Conservative MP James Rajotte, who chairs the parliamentary finance committee, said he was surprised the banks wouldn't talk about their agreements.
"I mean they're agreements that are easily obtainable, so I would think it would be entirely reasonable to expect they would be willing to discuss those publicly."
Banks offered blanket assurances
Glenn Thibeault, the NDP's consumer affairs critic, notes that a number of bank and credit card officials recently testified at finance committee hearings into mobile digital payments.
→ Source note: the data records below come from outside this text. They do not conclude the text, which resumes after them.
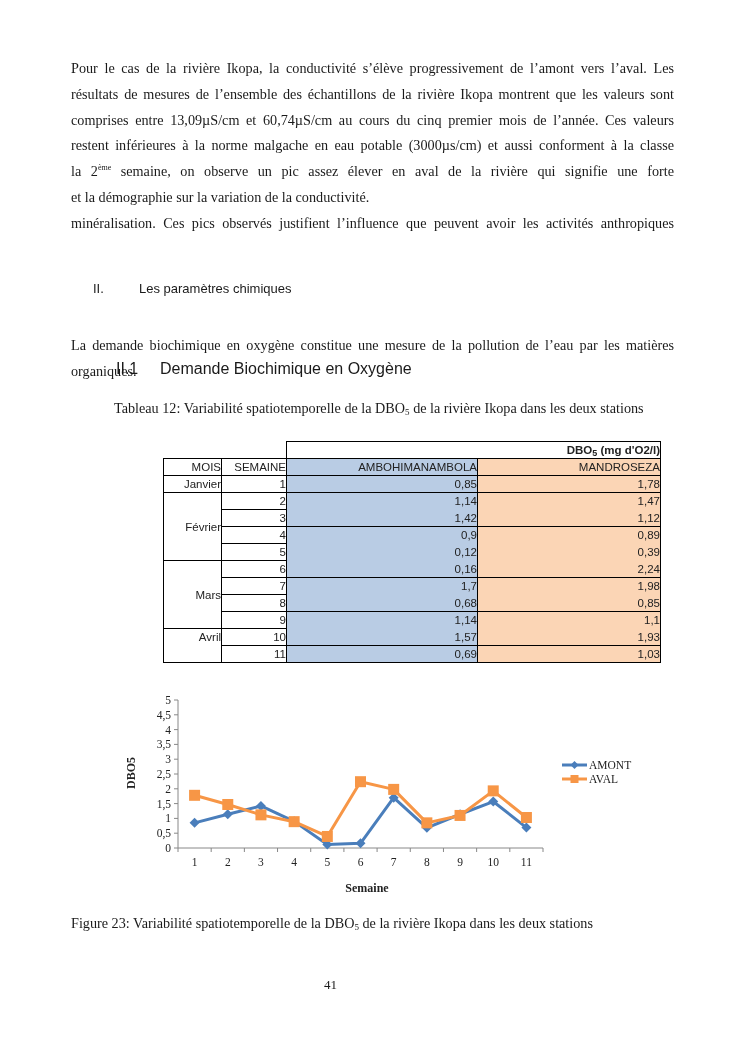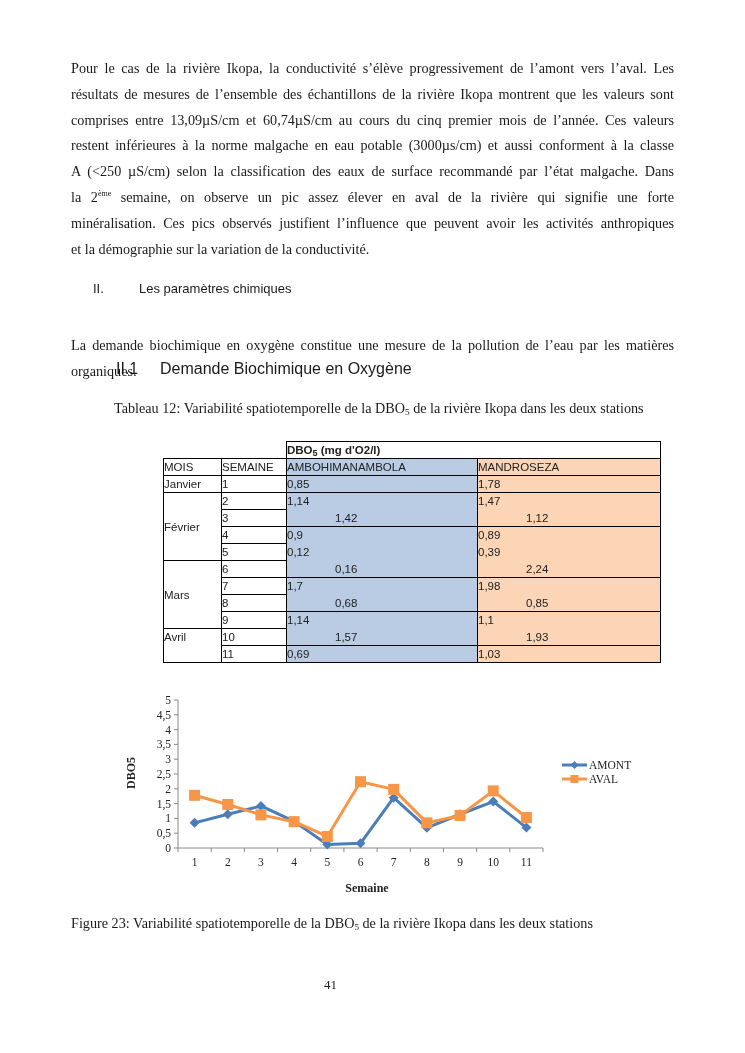"A (<250 µS/cm) selon la" span.line { html: <span>A (&lt;250 µS/cm) selon la classification des eaux de surface recommandé par l’état malgache. Dans</span> -> none }
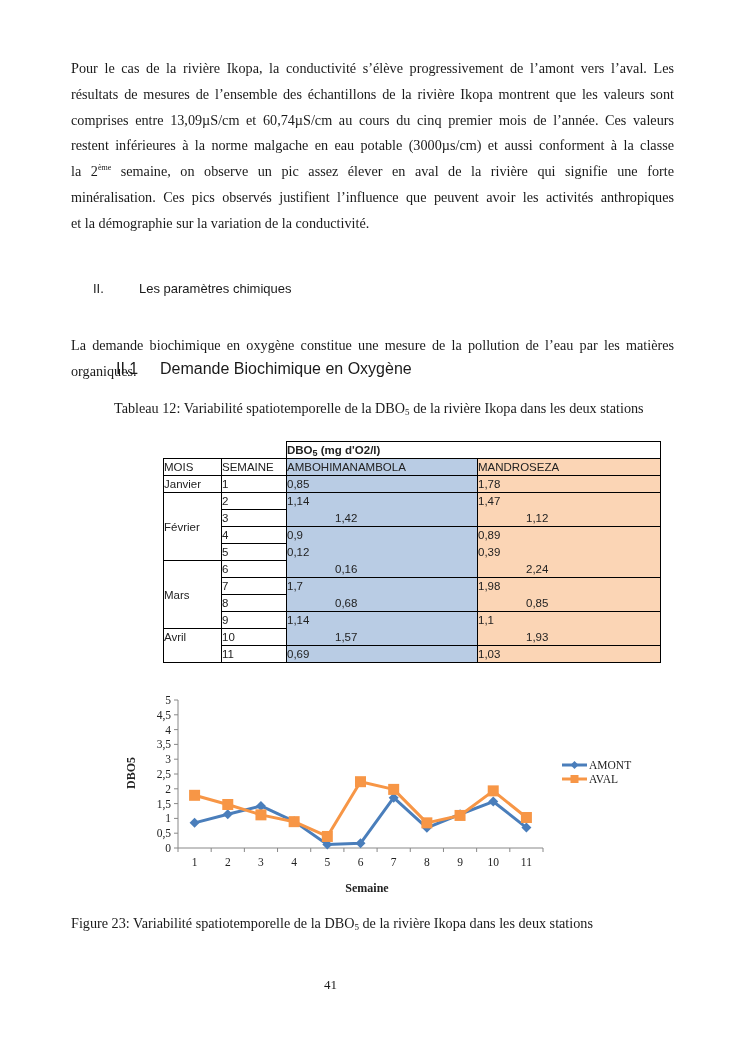"minéralisation. Ces pics observés" span.line { order: before "et la démographie sur la" -> after "et la démographie sur la" }
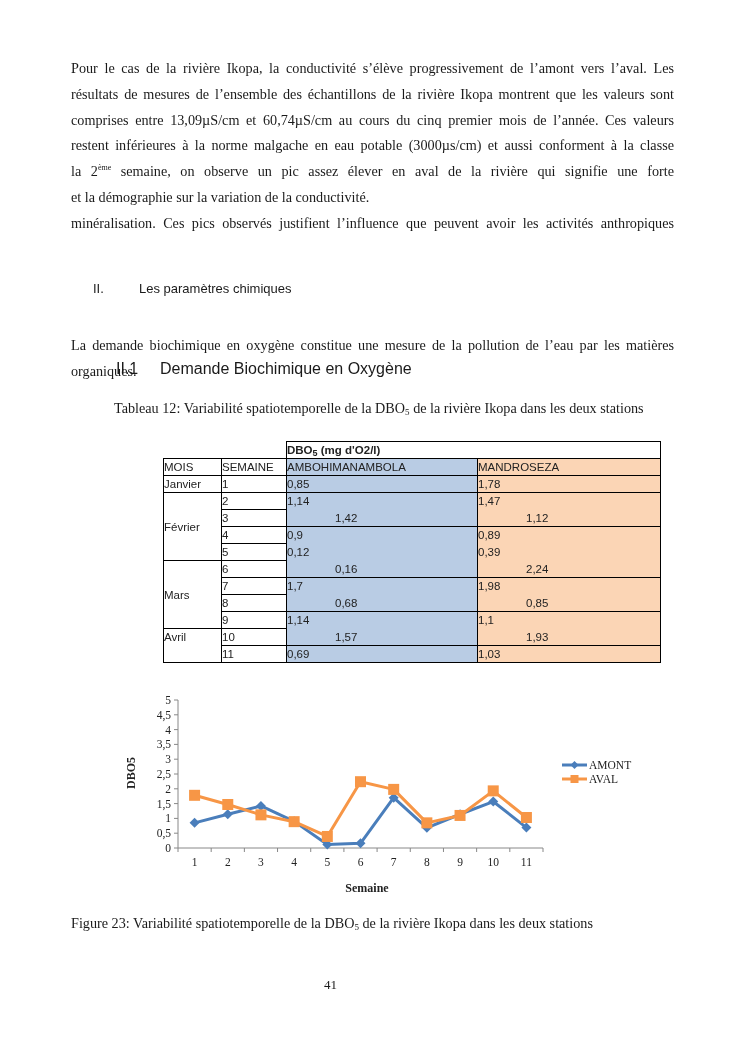"DBO5 (mg d'O2/l)" table.dbo td { text-align: left -> right }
He said they offered blanket assurances that clients are protected from electronic fraud losses.
"Zero-liability also has 10 asterisks beside it," Thibeault said. "Zero liability isn't actually going to be in effect if this is the way banks are doing this."
The debate about what's reasonable to expect from bank customers in the digital frontier will only become more pointed, said Larry Keating, CEO of NPC, an Ontario firm that helps professionals and organizations secure their computers.
He said efforts of cybercriminals to exploit security weaknesses can be brilliant, nasty and difficult for unsophisticated users to completely prevent.
"When the bank has requirements in those agreements," Keating says, "in my mind that hasn't been resolved as to who will be responsible for what and how. The banks can hold their ground and they're going to have an enormous public relations issue."